When Congress immunized telecoms last August for their illegal participation in Bush's warrantless eavesdropping program, Senate Democratic apologists for telecom immunity repeatedly justified that action by pointing out that Bush officials who broke the law were not immunized -- only the telecoms. Here, for instance, is how Sen. Jay Rockefeller justified telecom immunity in a Washington Post Op-Ed: [1]
Second, lawsuits against the government can go forward. There is little doubt that the government was operating in, at best, a legal gray area. If administration officials abused their power or improperly violated the privacy of innocent people, they must be held accountable.

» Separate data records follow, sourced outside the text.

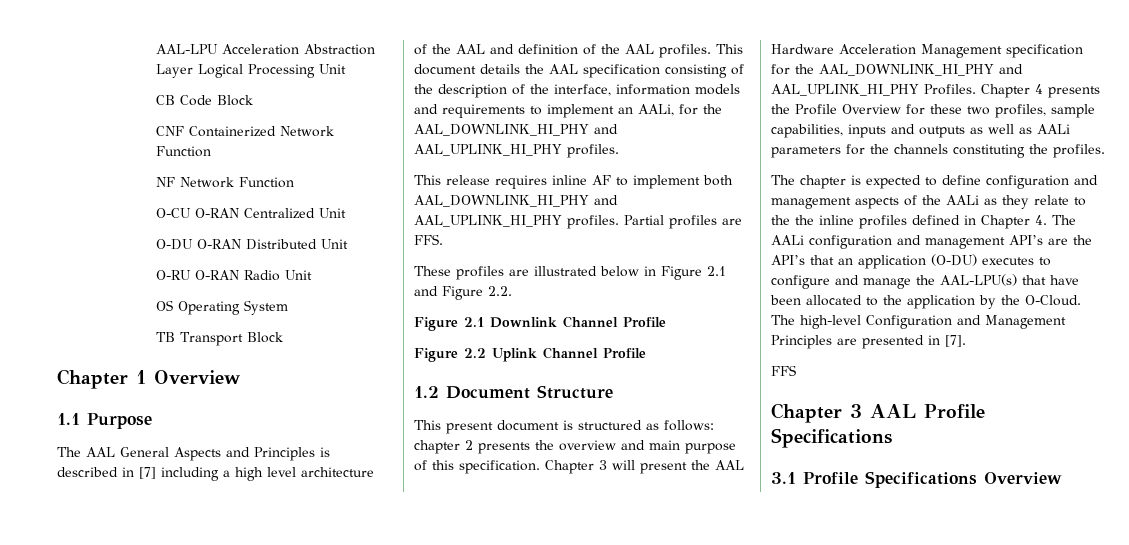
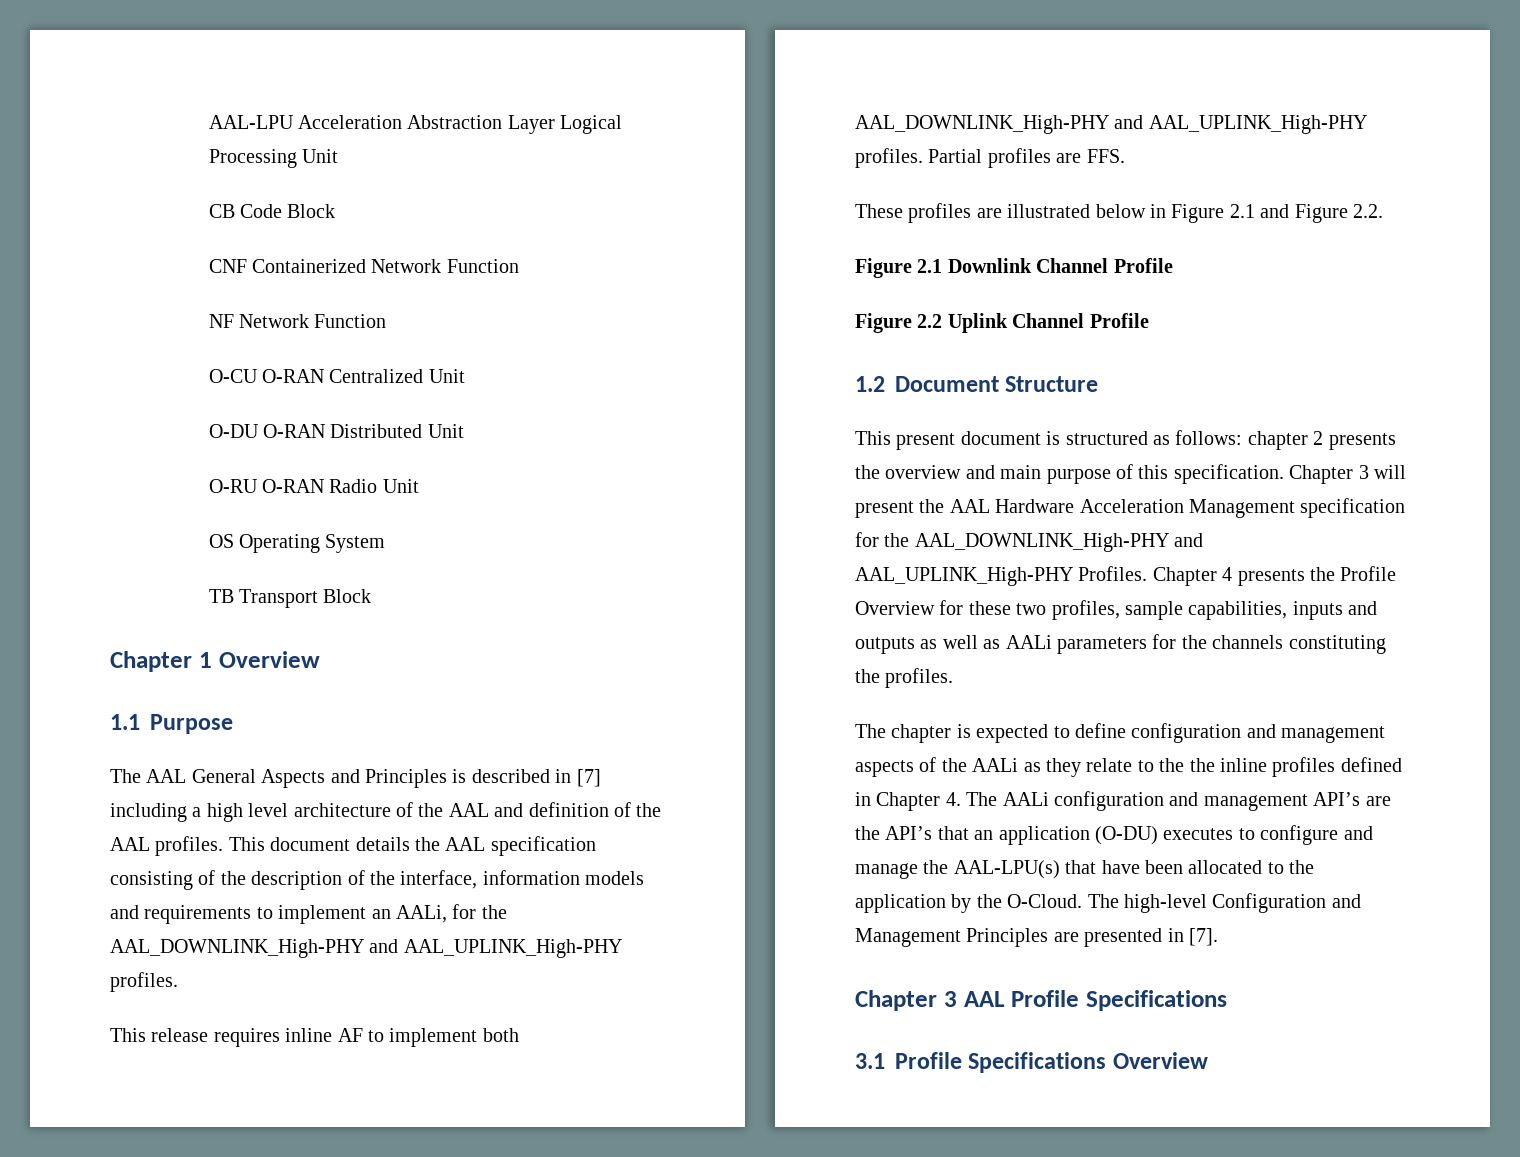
- This document details the AAL specification consisting of the description of the interface, information models and requirements to implement an AALi, for the AAL_DOWNLINK_HI_PHY and AAL_UPLINK_HI_PHY profiles.
+ This document details the AAL specification consisting of the description of the interface, information models and requirements to implement an AALi, for the AAL_DOWNLINK_High-PHY and AAL_UPLINK_High-PHY profiles.
- This release requires inline AF to implement both AAL_DOWNLINK_HI_PHY and AAL_UPLINK_HI_PHY profiles.
+ This release requires inline AF to implement both AAL_DOWNLINK_High-PHY and AAL_UPLINK_High-PHY profiles.
- Chapter 3 will present the AAL Hardware Acceleration Management specification for the AAL_DOWNLINK_HI_PHY and AAL_UPLINK_HI_PHY Profiles.
+ Chapter 3 will present the AAL Hardware Acceleration Management specification for the AAL_DOWNLINK_High-PHY and AAL_UPLINK_High-PHY Profiles.
- FFS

That is exactly why we rejected the White House's year-long push for blanket immunity covering government officials.
Taking them at their word, EFF -- which was the lead counsel in the lawsuits against the telecoms -- thereafter filed suit, in October, 2008, against the Bush administration and various Bush officials [2] for illegally spying on the communications of Americans. They were seeking to make good on the promise made by Congressional Democrats: namely, that even though lawsuits against telecoms for illegal spying will not be allowed any longer, government officials who broke the law can still be held accountable.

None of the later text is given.